Une situation qui, d'après Peter Hartz, aurait pu être évitée si le gouvernement avait suivi toutes les recommandations de la commission : « Selon moi, les réformes du marché du travail auraient été compatibles avec un objectif de redistribution plus ambitieux afin d'éviter le creusement des inégalités et de répondre à un principe de solidarité plus exigent. J'étais allé dans ce sens avec plusieurs propositions finalement laissées de côté. Pour les chômeurs en fin de droit, nous estimions que le minimum permettant de vivre décemment devait être supérieur à 500 euros. Le gouvernement en a décidé autrement en fixant un montant légèrement inférieur à 400 euros. »

Pour conclure, ce « miracle allemand » a été permis par un véritable changement de mentalité, en passant d'un modèle passif où les demandeurs d'emploi « se content[ent] de recevoir les aides sociales » à une logique incitative vers un retour à l'emploi rapide. Si l'objectif affiché de réduire le nombre de chômeurs de 2 millions en 3 ans était trop ambitieux (dans les faits, -1,7 million en 10ans), Peter Hartz estime que « la tâche la plus difficile a certainement été de persuader l'opinion publique du caractère indispensable de ces réformes ». Un courant de pensée dont pourrait s'inspirer le gouvernement et les syndicats français qui montent déjà au créneau contre l'entretien « informel » entre François Hollande et Peter Hartz. Il faut pourtant tirer les leçons de l'exemple allemand et de son pragmatisme. Dans un entretien donné au Point en juillet dernier, Peter Hartz se montrait optimiste sur l'état d'esprit des Français, « beaucoup plus mûrs et prêts à entendre un discours de vérité que ne le pensent les responsables politiques.
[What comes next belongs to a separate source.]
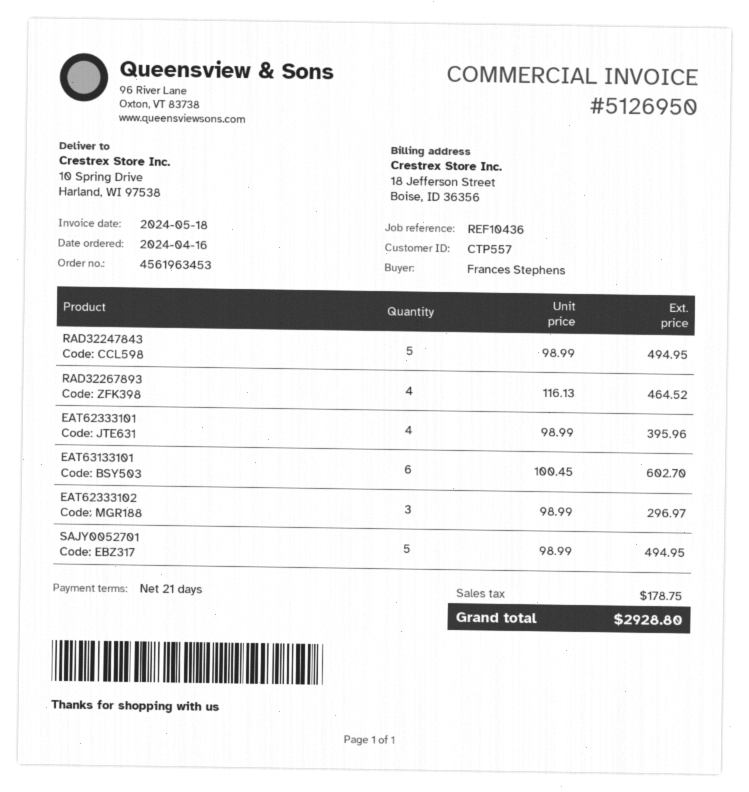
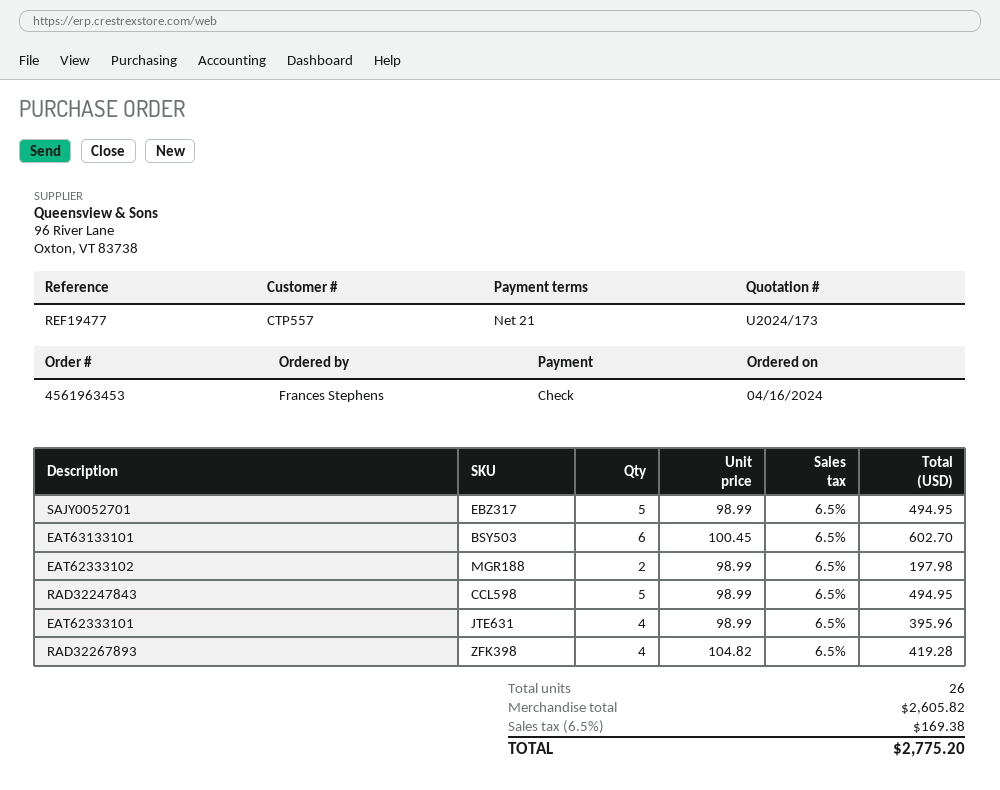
reference: REF10436 -> REF19477
RAD32267893: 4 x 116.13 = 464.52 -> 4 x 104.82 = 419.28
EAT62333102: 3 x 98.99 = 296.97 -> 2 x 98.99 = 197.98
tax: 178.75 -> 169.38
total: 2928.80 -> 2775.20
Les Français savent pertinemment que de grandes réformes ont été menées ailleurs en Europe et que le modèle social de leur pays n'est plus viable financièrement en l'état ».
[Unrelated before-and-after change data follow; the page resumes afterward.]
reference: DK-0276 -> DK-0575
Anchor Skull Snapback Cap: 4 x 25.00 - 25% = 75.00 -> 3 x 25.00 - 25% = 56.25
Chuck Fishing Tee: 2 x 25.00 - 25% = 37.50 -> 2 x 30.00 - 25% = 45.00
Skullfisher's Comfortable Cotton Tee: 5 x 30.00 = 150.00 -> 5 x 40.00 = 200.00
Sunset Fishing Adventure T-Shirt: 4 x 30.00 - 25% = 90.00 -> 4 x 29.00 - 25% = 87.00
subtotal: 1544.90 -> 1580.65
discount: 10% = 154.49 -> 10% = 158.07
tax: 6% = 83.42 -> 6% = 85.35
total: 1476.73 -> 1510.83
[1] Trésor-Eco : Réformes Hartz, quels effets sur le marché du travail allemand ?

[2] L'article, The sick man of the euro toujours disponible en ligne, ici, n'est pas sans rappeler le dernier avertissement du journal à l'encontre de la France en 2012, The time-bomb at the heart of Europe.

[3] A titre indicatif, en Allemagne, 1% de la population active équivaut, plus ou moins, à 400.000 emplois.

[4] Source Insee, chiffre du 3ème trimestre 2013 pour la population active (25.472.000 salariés) et DARES pour les emplois temporaires (523.100 salariés), toujours au 3ème trimestre 2013.

[5] La Cour constitutionnelle fédérale a contesté en février 2010, le mode de calcul du minima social au nom du "minimum vital digne" qui doit "assurer à chaque personne qui se trouve dans la nécessité les conditions matérielles indispensables à son existence physique et à un minimum de participation à la vie sociale, culturelle et politique. Les critiques de la Cour portait essentiellement sur le montant de l'allocation touchée par enfant.

[6] Le taux de pauvreté correspond à la part de personnes dont le niveau de vie (après redistribution) se situe en-dessous du seuil de pauvreté (60 % du niveau de vie médian). Voir Trésor-Eco : Réformes Hartz, quels effets sur le marché du travail allemand ?.